Though it may seem like a snowier winter than last year, a meteorologist with Environment Canada says that things are returning to average after a milder winter last year.
Environment Canada issued a snowfall warning for the East Kootenay on Thursday and forecasted between 10 to 15 centimetres of the white stuff.
“Last January and February were really mild and it has been colder this year in the latter part of November and December to early January, but it’s kind of been up and down since the beginning of November,” said meteorologist Doug Lindquist.
The most recent system is a collision of cooler arctic air coming from Alberta against warmer air coming up from the south, added Linquist.
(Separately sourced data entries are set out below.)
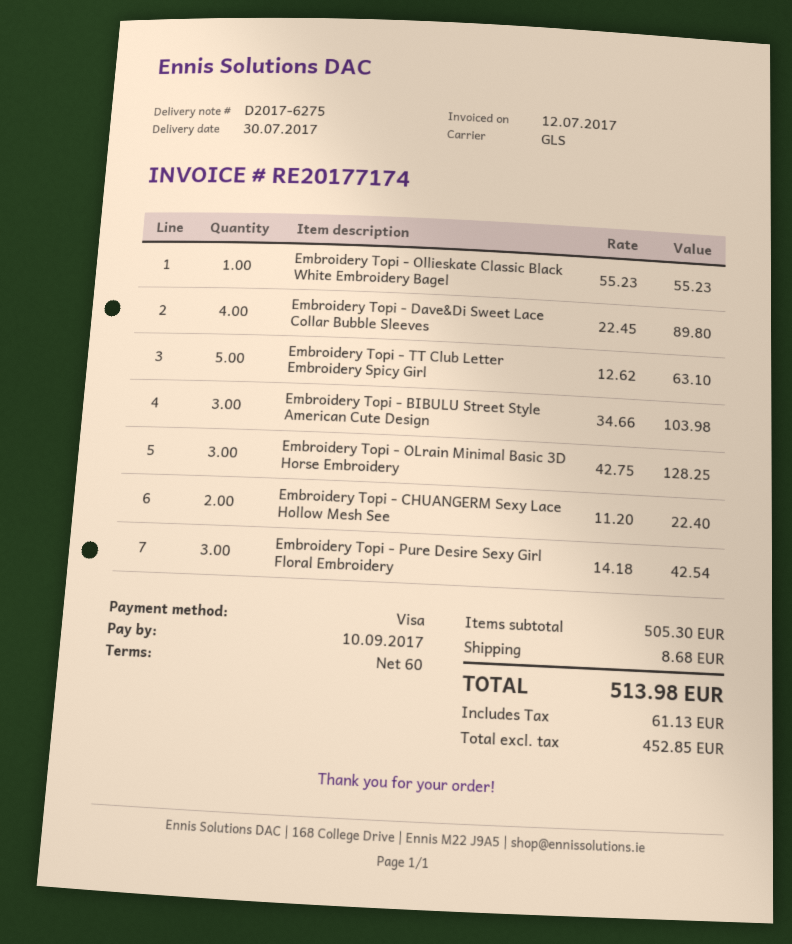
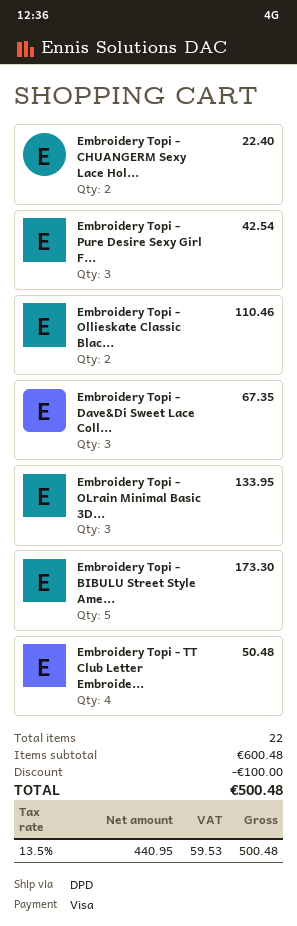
shipping method: GLS -> DPD
Embroidery Topi - Ollieskate Classic Black White Embroidery Bagel: 1 for 55.23 -> 2 for 110.46
Embroidery Topi - Dave&Di Sweet Lace Collar Bubble Sleeves: 4 for 89.80 -> 3 for 67.35
Embroidery Topi - TT Club Letter Embroidery Spicy Girl: 5 for 63.10 -> 4 for 50.48
Embroidery Topi - BIBULU Street Style American Cute Design: 3 for 103.98 -> 5 for 173.30
Embroidery Topi - OLrain Minimal Basic 3D Horse Embroidery: 3 for 128.25 -> 3 for 133.95
subtotal: 505.30 -> 600.48
discount: none -> 100.00
shipping: 8.68 -> none
net: 452.85 -> 440.95
tax: 61.13 -> 59.53
total: 513.98 -> 500.48

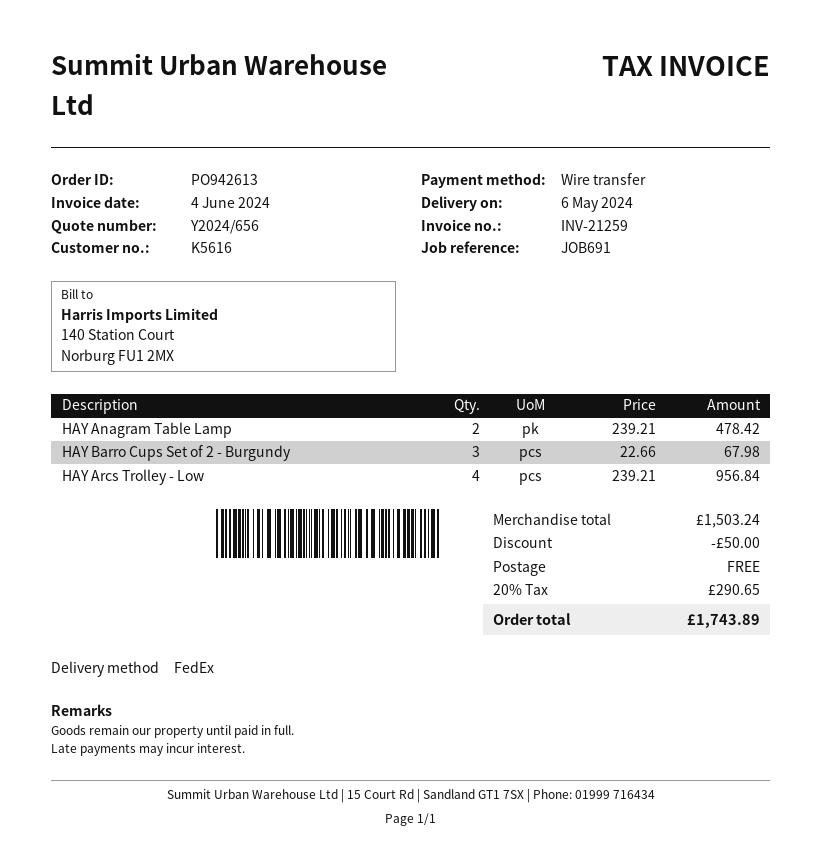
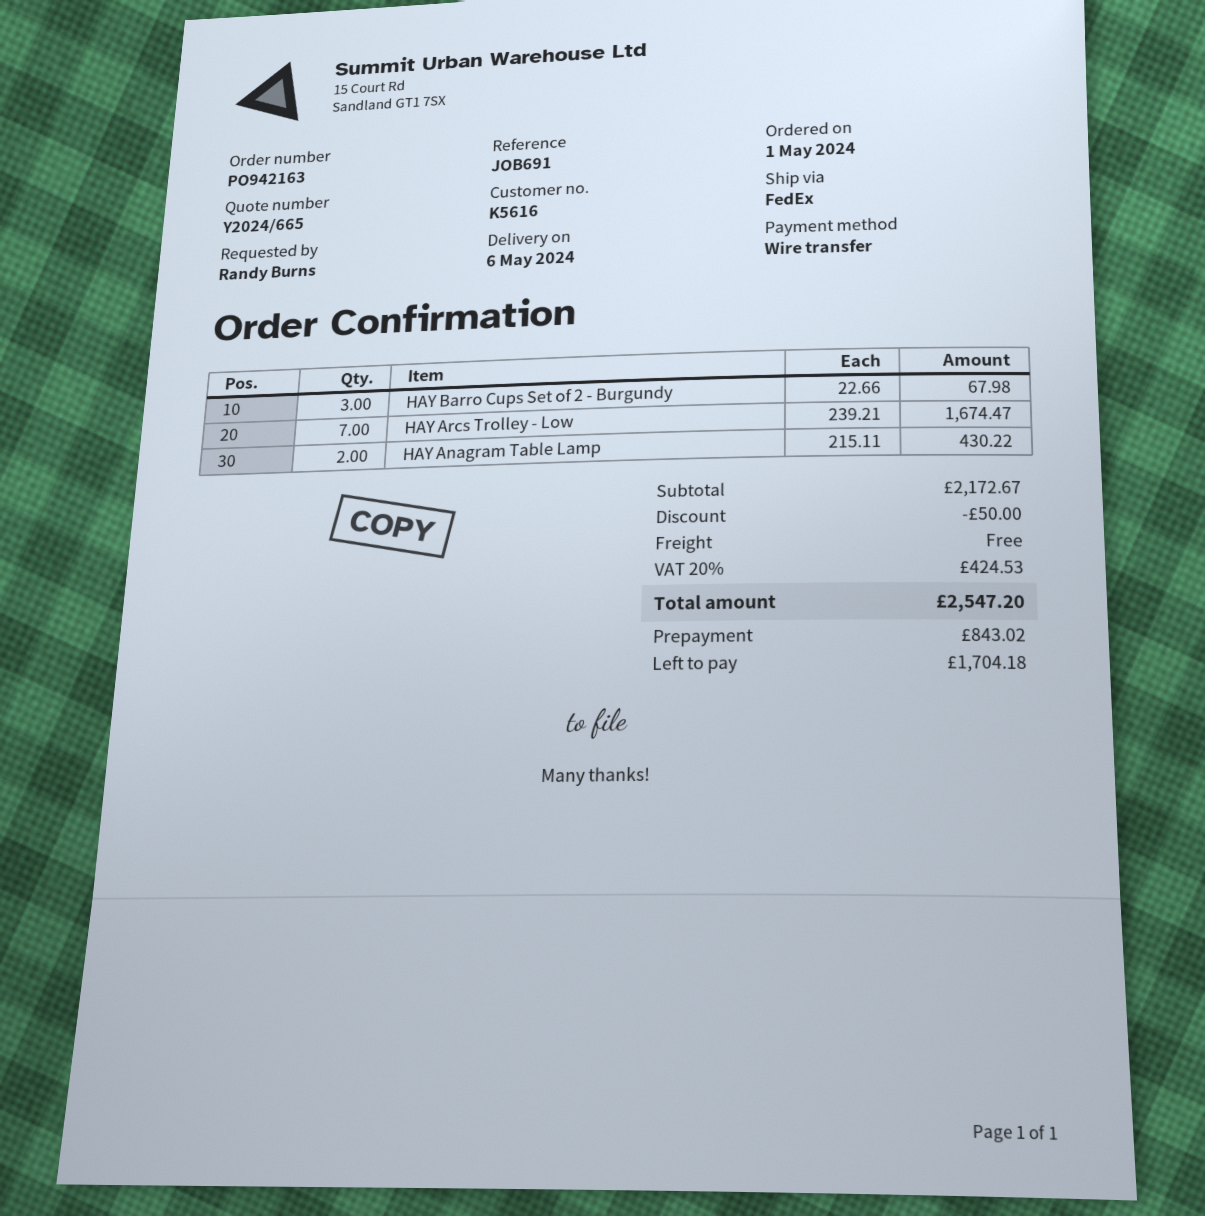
quote number: Y2024/656 -> Y2024/665
order number: PO942613 -> PO942163
HAY Anagram Table Lamp: 2 x 239.21 = 478.42 -> 2 x 215.11 = 430.22
HAY Arcs Trolley - Low: 4 x 239.21 = 956.84 -> 7 x 239.21 = 1674.47
subtotal: 1503.24 -> 2172.67
tax: 20% = 290.65 -> 20% = 424.53
total: 1743.89 -> 2547.20

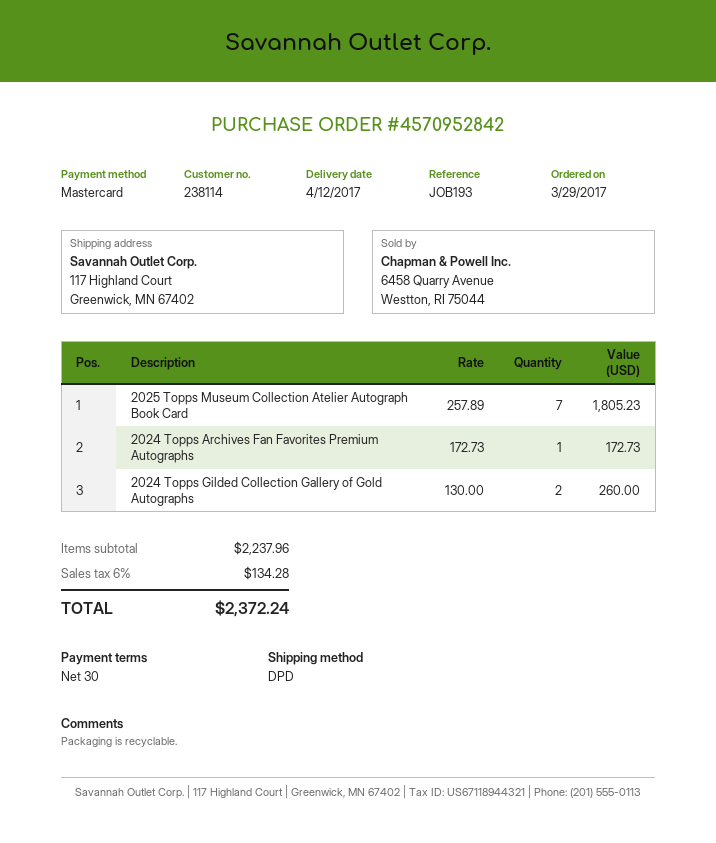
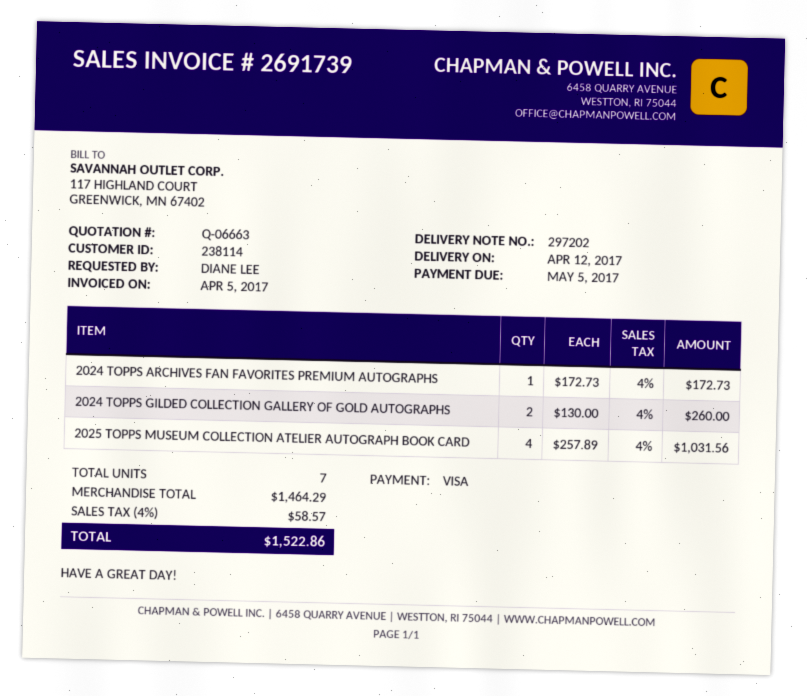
payment method: Mastercard -> Visa
2025 Topps Museum Collection Atelier Autograph Book Card: 7 x 257.89 = 1805.23 -> 4 x 257.89 = 1031.56
subtotal: 2237.96 -> 1464.29
tax: 6% = 134.28 -> 4% = 58.57
total: 2372.24 -> 1522.86

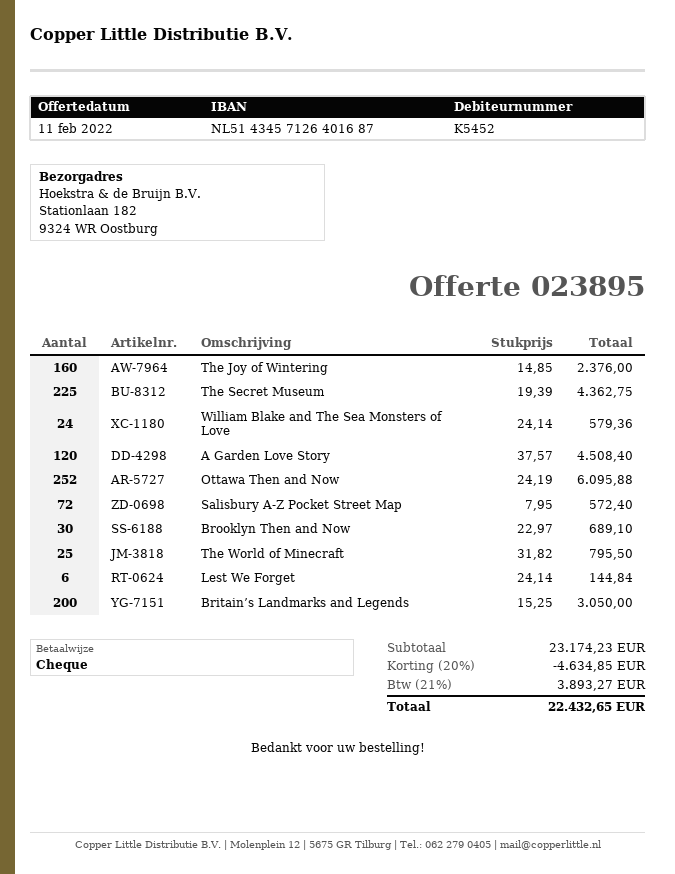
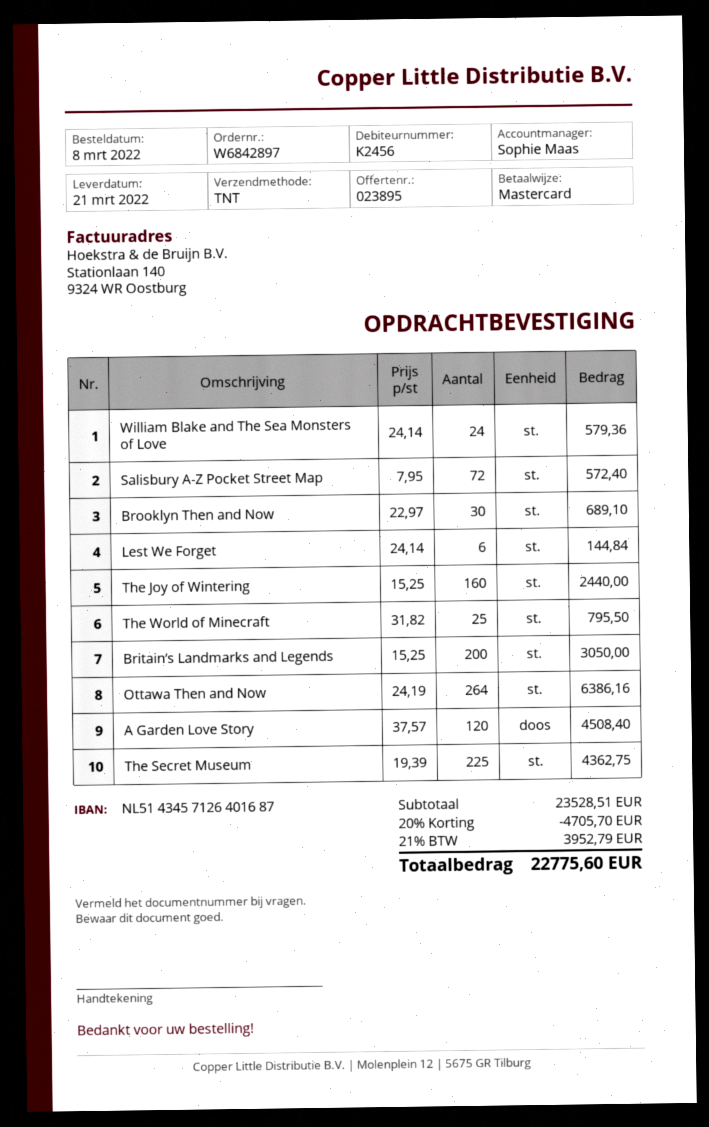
customer number: K5452 -> K2456
payment method: cheque -> Mastercard
The Joy of Wintering: 160 x 14.85 = 2376.00 -> 160 x 15.25 = 2440.00
Ottawa Then and Now: 252 x 24.19 = 6095.88 -> 264 x 24.19 = 6386.16
subtotal: 23174.23 -> 23528.51
discount: 20% = 4634.85 -> 20% = 4705.70
tax: 21% = 3893.27 -> 21% = 3952.79
total: 22432.65 -> 22775.60

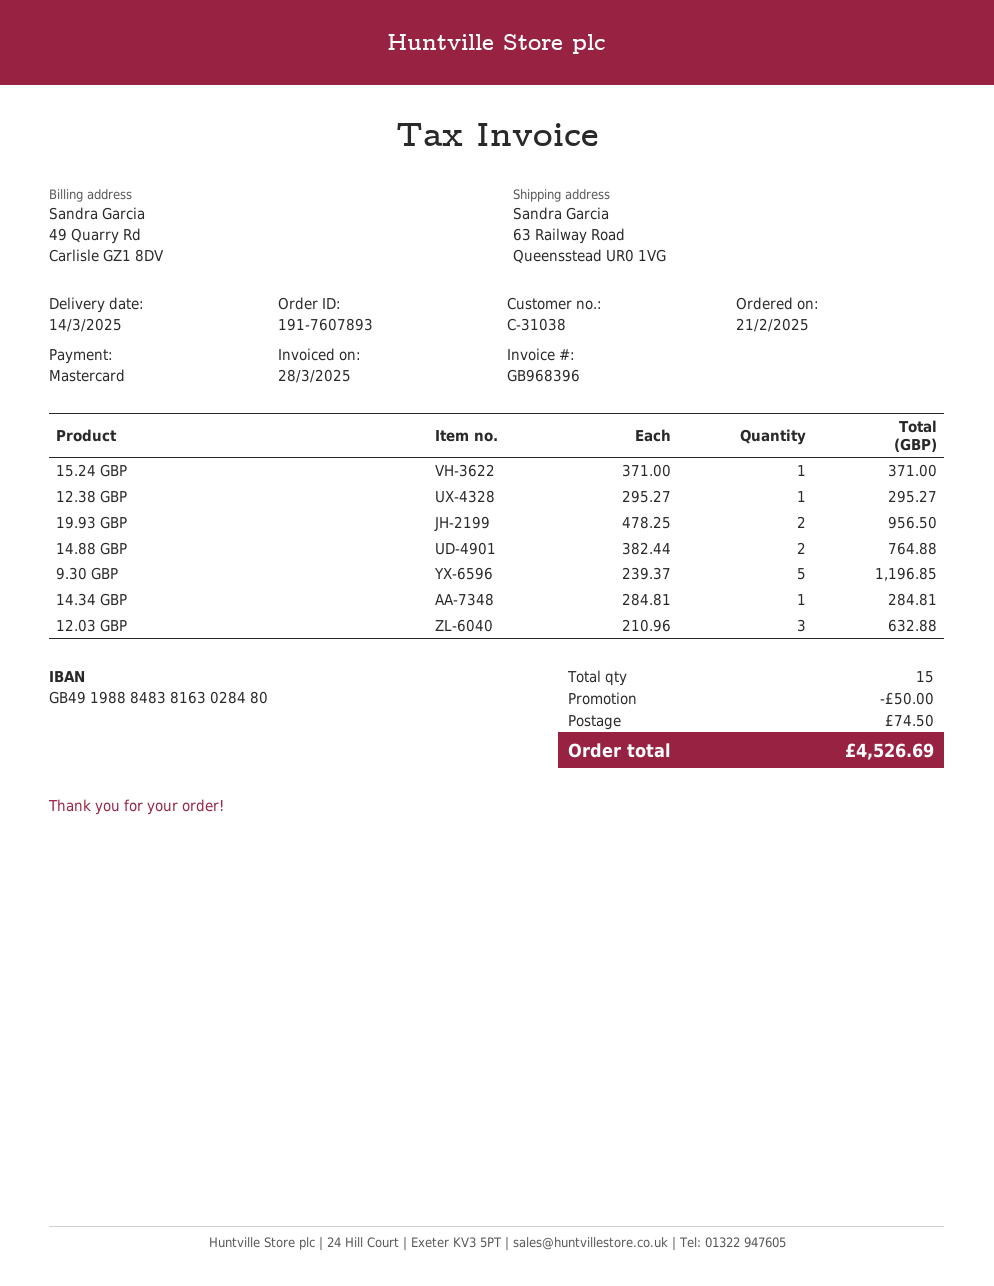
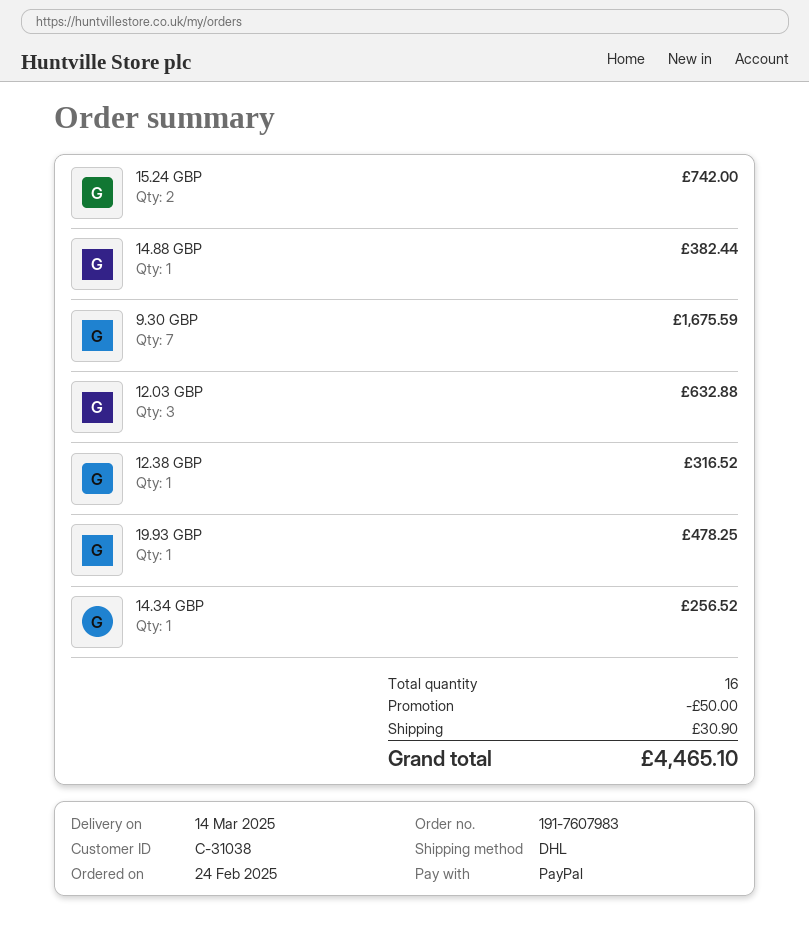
order number: 191-7607893 -> 191-7607983
order date: 2025-02-21 -> 2025-02-24
payment method: Mastercard -> PayPal
15.24 GBP: 1 for 371.00 -> 2 for 742.00
12.38 GBP: 1 for 295.27 -> 1 for 316.52
19.93 GBP: 2 for 956.50 -> 1 for 478.25
14.88 GBP: 2 for 764.88 -> 1 for 382.44
9.30 GBP: 5 for 1196.85 -> 7 for 1675.59
14.34 GBP: 1 for 284.81 -> 1 for 256.52
total quantity: 15 -> 16
shipping: 74.50 -> 30.90
total: 4526.69 -> 4465.10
“What I can say about the precipitation is that it’s been a setup where systems have been moving up from the south and because it has been cooler and the arctic air is just north of us, it’s been that collision of arctic air that’s on the Alberta side and a bit further up the trench and this milder air from the south that’s given us a lot of snow, particularly recently in the last few weeks.”
While the November total snowfall was down—17 centimetres this year as compared to 32 centimetres in 2014—the December snowfall is up from 19 to 33 centimetres.
January 2015 had 22 centimetres of snowfall, while Cranbrook currently has just under six centimetres of snow seven days into the month.
“In the last 90 days, normally Cranbrook gets about 80 mm of precipitation, this year you have about 120 [mm],” said Linquist. “We were kind of on track for average until about the middle of November, then there was a big jump and it kind of held off until early December, and then steadily uphill since then.”
Temperatures are expected to fluctuate over the next week or so, as the snow will dissipate into a mix of sun and cloud.
“By [Friday], we’ll be creeping into arctic air so we’ll still have a 30 per cent chance of flurries yet tomorrow and then sunny for Saturday and Sunday, some sun coming in with the colder air as the arctic air tries to seep in from the north and from Alberta,” said Lindquist.
“It’s a much drier period, we don’t have much snow forecast all the way through till Wednesday. I noticed that if one went further out to the latter part of next week, we might be getting into milder air, if that pans out to be true, and if it warms up to zero, we may start to get some melting.”
Mainroad Contracting provided an update on operations on Thursday, noting it was aware of the pending snowfall and warned drivers to expect slippery and slushy set ions as temperatures are expected to drop on Thursday evening, especially in the Elk Valley and Rocky Mountain Trench.
Plowing and sanding is in progress, however, adopt winter driving conditions and slow down on East Kootenay highways.